Este tipo de procedimento com implante de endoprótese no falso lúmen foi pela primeira vez descrita por Simring et al em 20116, 7).
Simring et al descreveram o implante de uma endoprótese ramificada a partir do verdadeiro lúmen, nos vasos viscerais que emergiam do falso lúmen, através da criação de neo-fenestras na lâmina de dissecção6, 7). No doente acima descrito não foi necessária a criação de neo-fenestras. A endoprótese foi colocada pelo falso lúmen, de onde emergiam todas as artérias viscerais à exceção da ARE, sendo que foi utilizado um balão de 12mm para dilatar a fenestra já existente ao nível desta artéria (não sendo necessária a criação de uma neo-fenestra), de maneira a permitir a implementação do bridging stent.

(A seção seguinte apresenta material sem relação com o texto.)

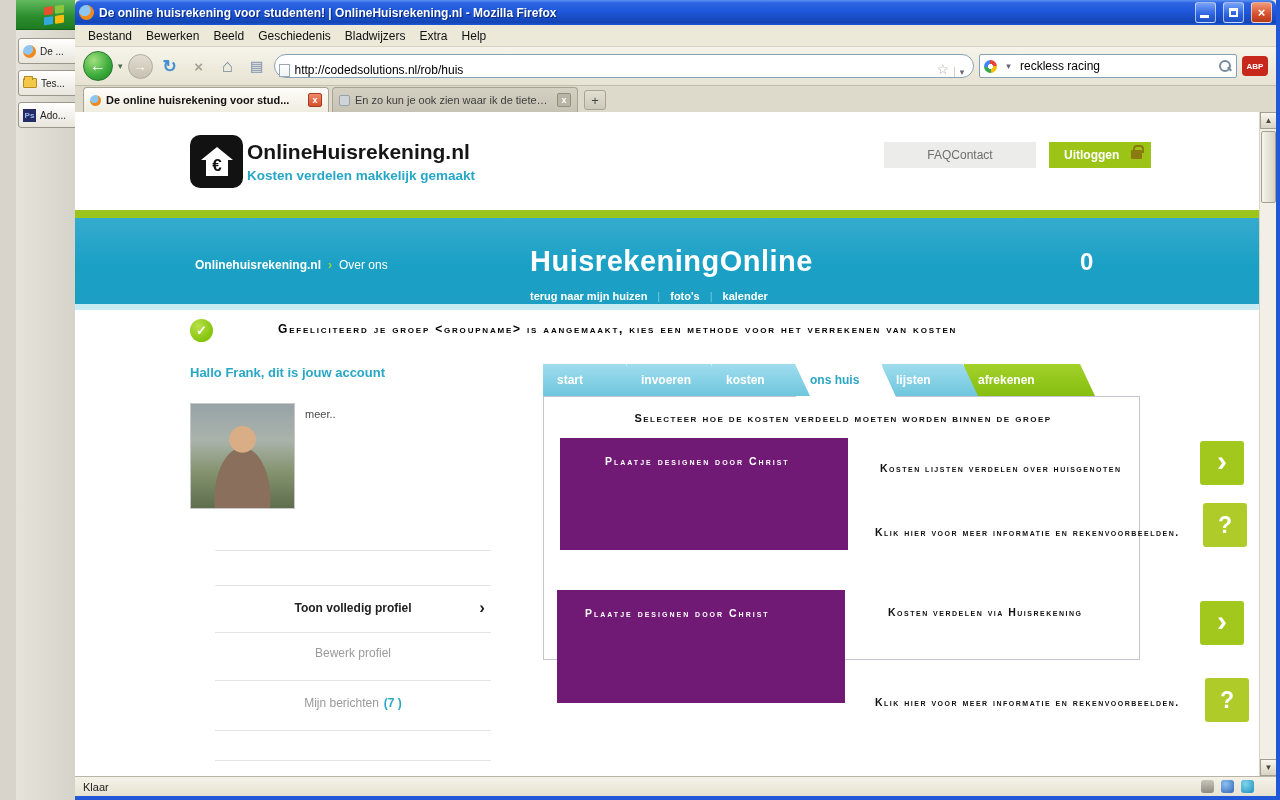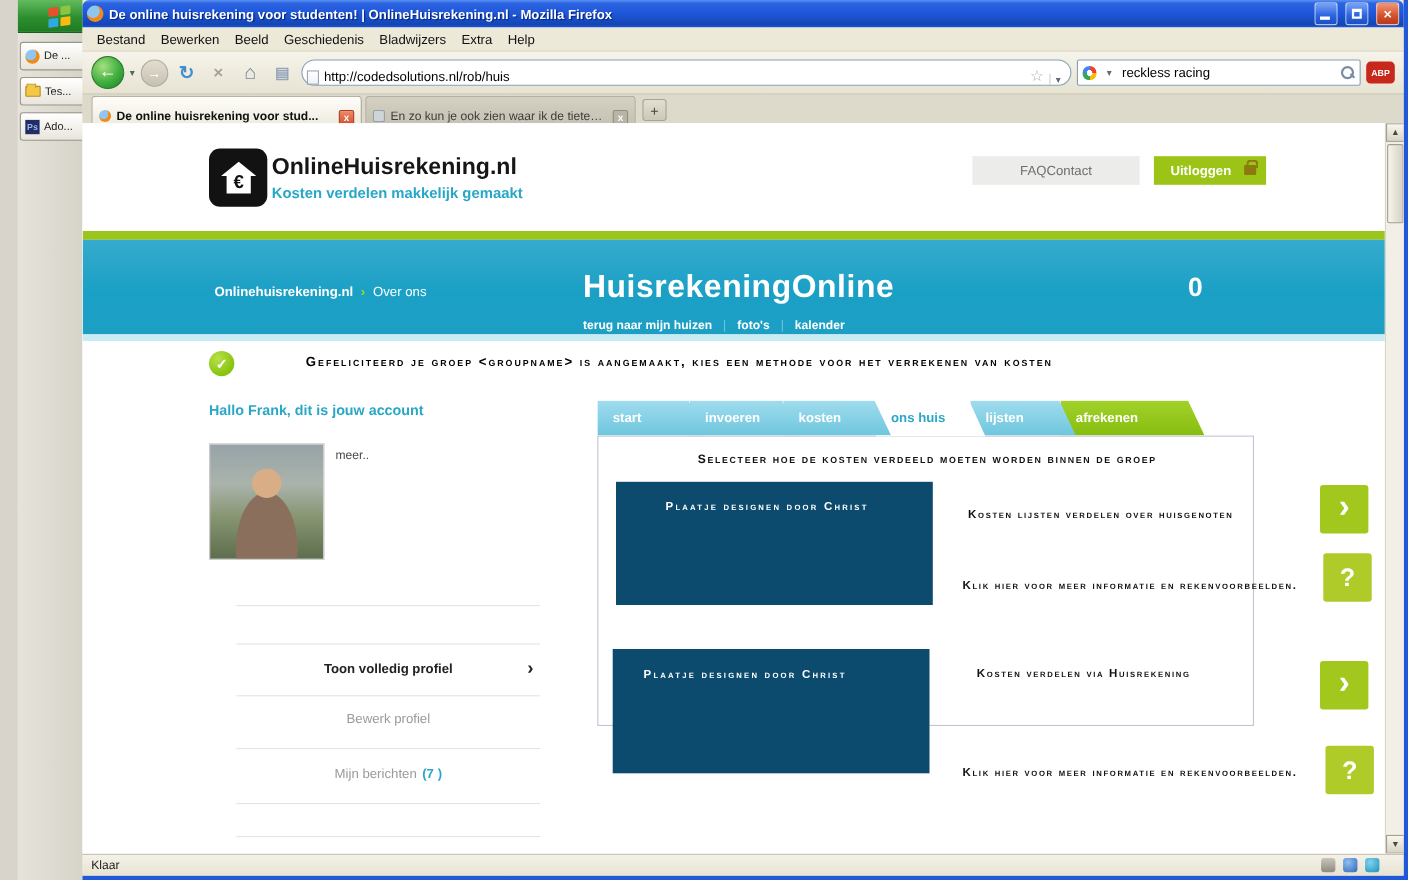--- a/index.html
+++ b/index.html
@@ -60,7 +60,7 @@
   .abp-badge{min-width:26px;height:20px;background:#c8271c;border-radius:4px;color:#fff;font-size:8px;font-weight:bold;display:flex;align-items:center;justify-content:center;padding:0 3px;cursor:pointer}
 
   .tabbar{height:26px;background:#ddd9cb;display:flex;align-items:flex-end;padding-left:8px;flex:0 0 26px}
-  .btab{width:246px;height:23px;display:flex;align-items:flex-start;gap:5px;padding:12px 6px;border:1px solid #a8a494;border-bottom:none;border-radius:4px 4px 0 0;font-size:11px;cursor:pointer}
+  .btab{width:246px;height:23px;display:flex;align-items:center;gap:5px;padding:12px 6px;border:1px solid #a8a494;border-bottom:none;border-radius:4px 4px 0 0;font-size:11px;cursor:pointer}
   .btab.active{background:linear-gradient(#fefdf9,#efece0);color:#111;font-weight:bold}
   .btab.inactive{background:linear-gradient(#d4d0c2,#c7c3b4);color:#3c3c3c;margin-left:3px}
   .tab-favicon{width:11px;height:11px;border-radius:50%;flex:0 0 11px}

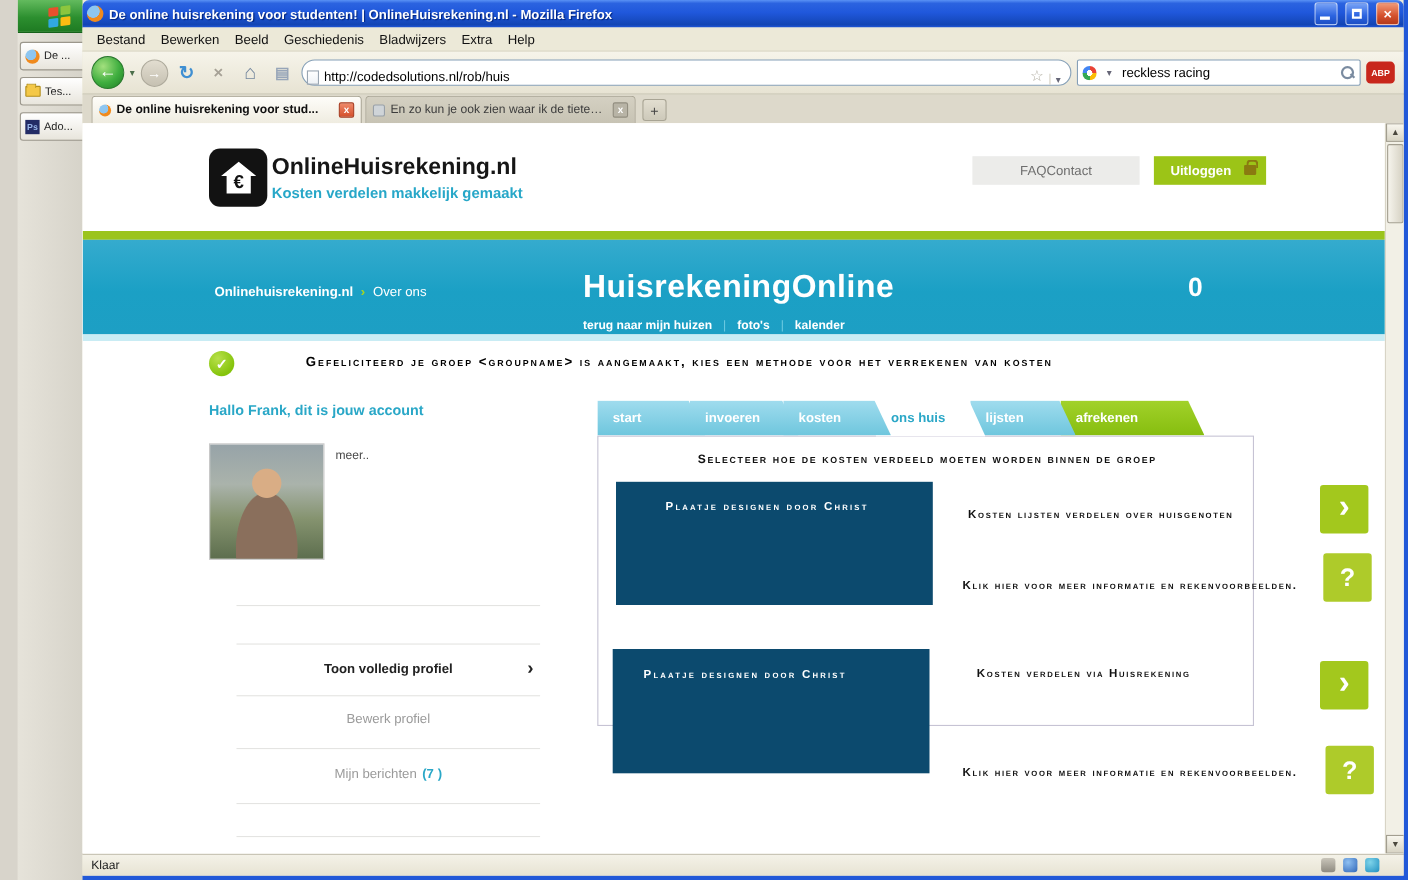--- a/index.html
+++ b/index.html
@@ -134,7 +134,7 @@
   .ptab.t5{width:131px;z-index:11;background:linear-gradient(180deg,#a2d22a,#86bd0f)}
   .panel{left:468px;top:284px;width:597px;height:264px;border:1px solid #c6c3d4;background:#fff}
   .panel-heading{left:498px;top:300px;width:540px;text-align:center;font-size:11px;font-weight:bold;font-variant:small-caps;letter-spacing:1.5px;color:#111}
-  .black-box{width:288px;background:#0c4a6e;color:#fff;font-size:10.5px;font-weight:bold;font-variant:small-caps;letter-spacing:2px}
+  .black-box{width:288px;background:#701a75;color:#fff;font-size:10.5px;font-weight:bold;font-variant:small-caps;letter-spacing:2px}
   .box1{left:485px;top:326px;height:112px;padding:17px 0 0 45px}
   .box2{left:482px;top:478px;height:113px;padding:17px 0 0 28px;z-index:5}
   .opt-label{font-size:10.5px;font-weight:bold;font-variant:small-caps;letter-spacing:1.5px;color:#111}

Não há dúvida que o tratamento endovascular de dilatações aneurismáticas secundárias a CTBAD impõe vários desafios. No entanto, a implementação de uma endoprótese ramificada/fenestrada no falso lúmen é possível, e pode ser uma solução em casos selecionados, de maneira a eficazmente excluir a degenerescência aneurismática. A durabilidade destes procedimentos ainda não se encontra completamente estabelecida, pelo que um follow-up cauteloso é recomendado.
Responsabilidades éticas
Proteção dos seres humanos e animais.
Os autores declaram que os procedimentos seguidos estavam de acordo com os regulamentos estabelecidos pelos responsáveis da Comissão de Investigacão Clínica e Ética e de acordo com os da Associacão Médica Mundial e da Declaracão de Helsinki.